IEEE Trans Image Process. 2014 Jan;23(1):445-9. doi: 10.1109/tip.2013.2293428.
This paper presents a new lossless color image compression algorithm, based on the hierarchical prediction and context-adaptive arithmetic coding. For the lossless compression of an RGB image, it is first decorrelated by a reversible color transform and then Y component is encoded by a conventional lossless grayscale image compression method. For encoding the chrominance images, we develop a hierarchical scheme that enables the use of upper, left, and lower pixels for the pixel prediction, whereas the conventional raster scan prediction methods use upper and left pixels. An appropriate context model for the prediction error is also defined and the arithmetic coding is applied to the error signal corresponding to each context.

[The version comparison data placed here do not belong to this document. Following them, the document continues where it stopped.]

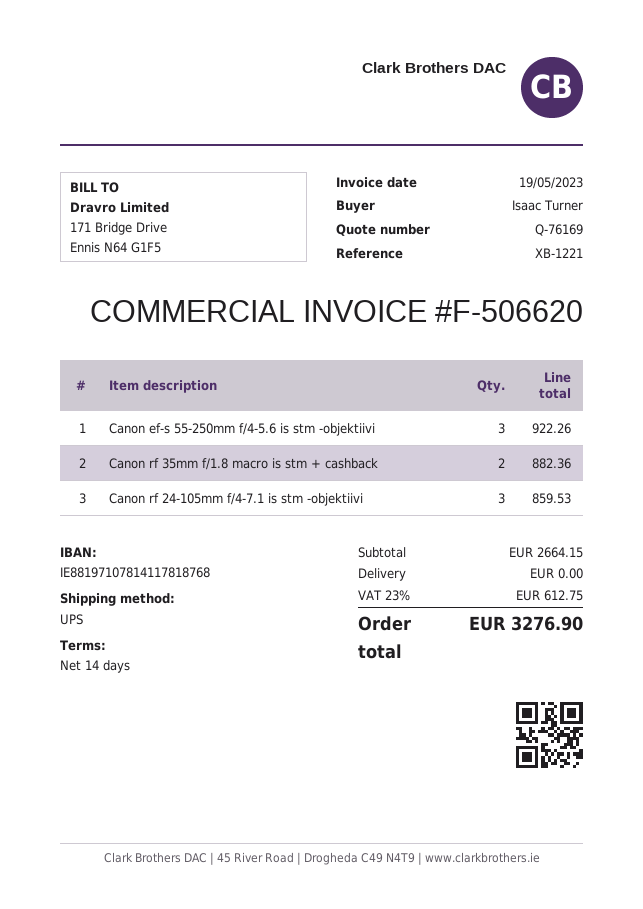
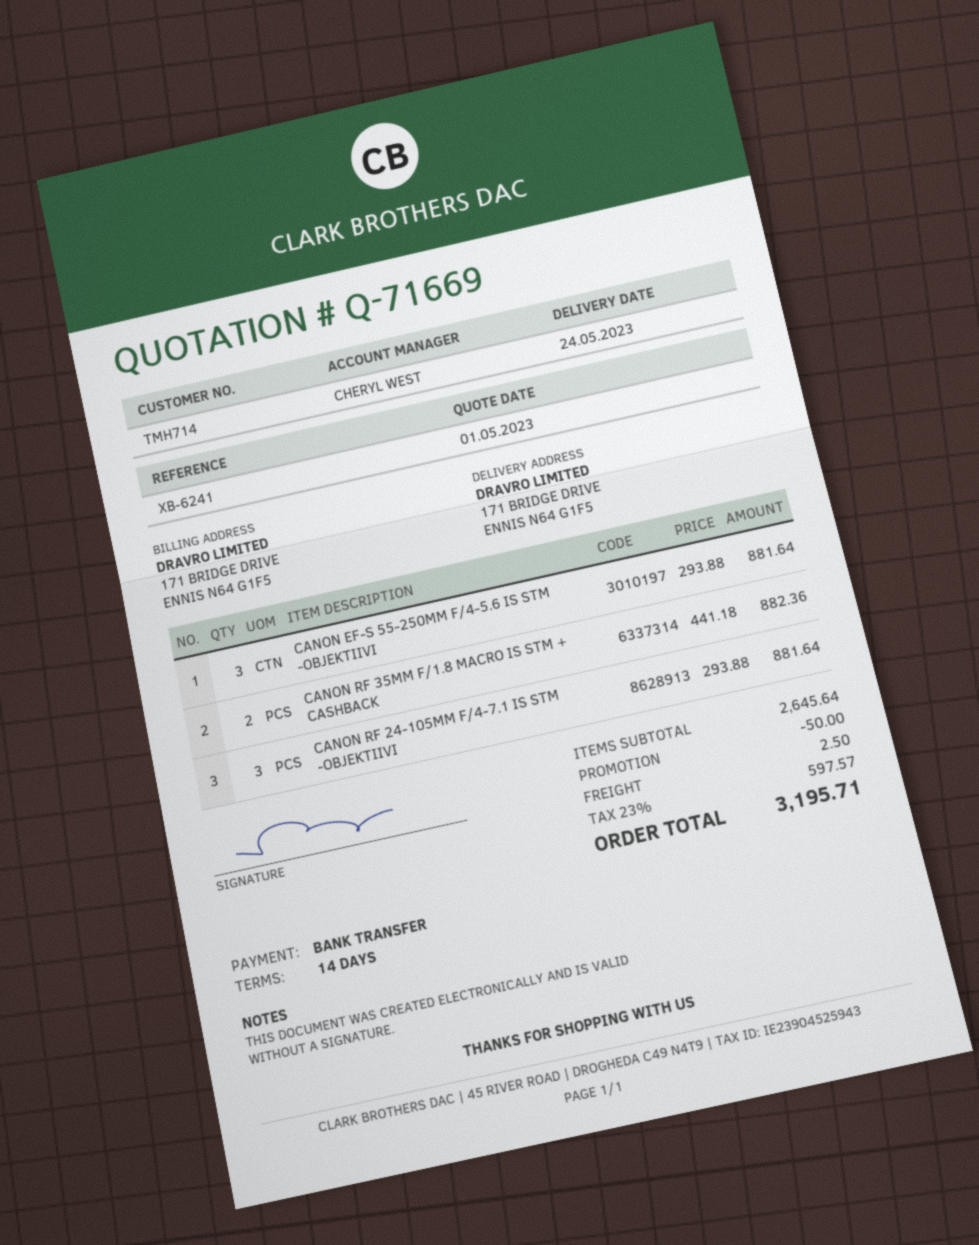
quote number: Q-76169 -> Q-71669
reference: XB-1221 -> XB-6241
Canon ef-s 55-250mm f/4-5.6 is stm -objektiivi: 3 for 922.26 -> 3 for 881.64
Canon rf 24-105mm f/4-7.1 is stm -objektiivi: 3 for 859.53 -> 3 for 881.64
subtotal: 2664.15 -> 2645.64
discount: none -> 50.00
shipping: 0.00 -> 2.50
tax: 23% = 612.75 -> 23% = 597.57
total: 3276.90 -> 3195.71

For several sets of images, it is shown that the proposed method further reduces the bit rates compared with JPEG2000 and JPEG-XR.
本文提出了一种新的无损彩色图像压缩算法,基于分层预测和上下文自适应算术编码。对于 RGB 图像的无损压缩,首先通过可逆颜色变换去相关,然后使用传统的无损灰度图像压缩方法对 Y 分量进行编码。对于色度图像的编码,我们开发了一种分层方案,允许使用上、左和下像素进行像素预测,而传统的光栅扫描预测方法仅使用上和左像素。还定义了用于预测误差的适当上下文模型,并将算术编码应用于每个上下文的误差信号。对于几组图像,与 JPEG2000 和 JPEG-XR 相比,所提出的方法进一步降低了比特率。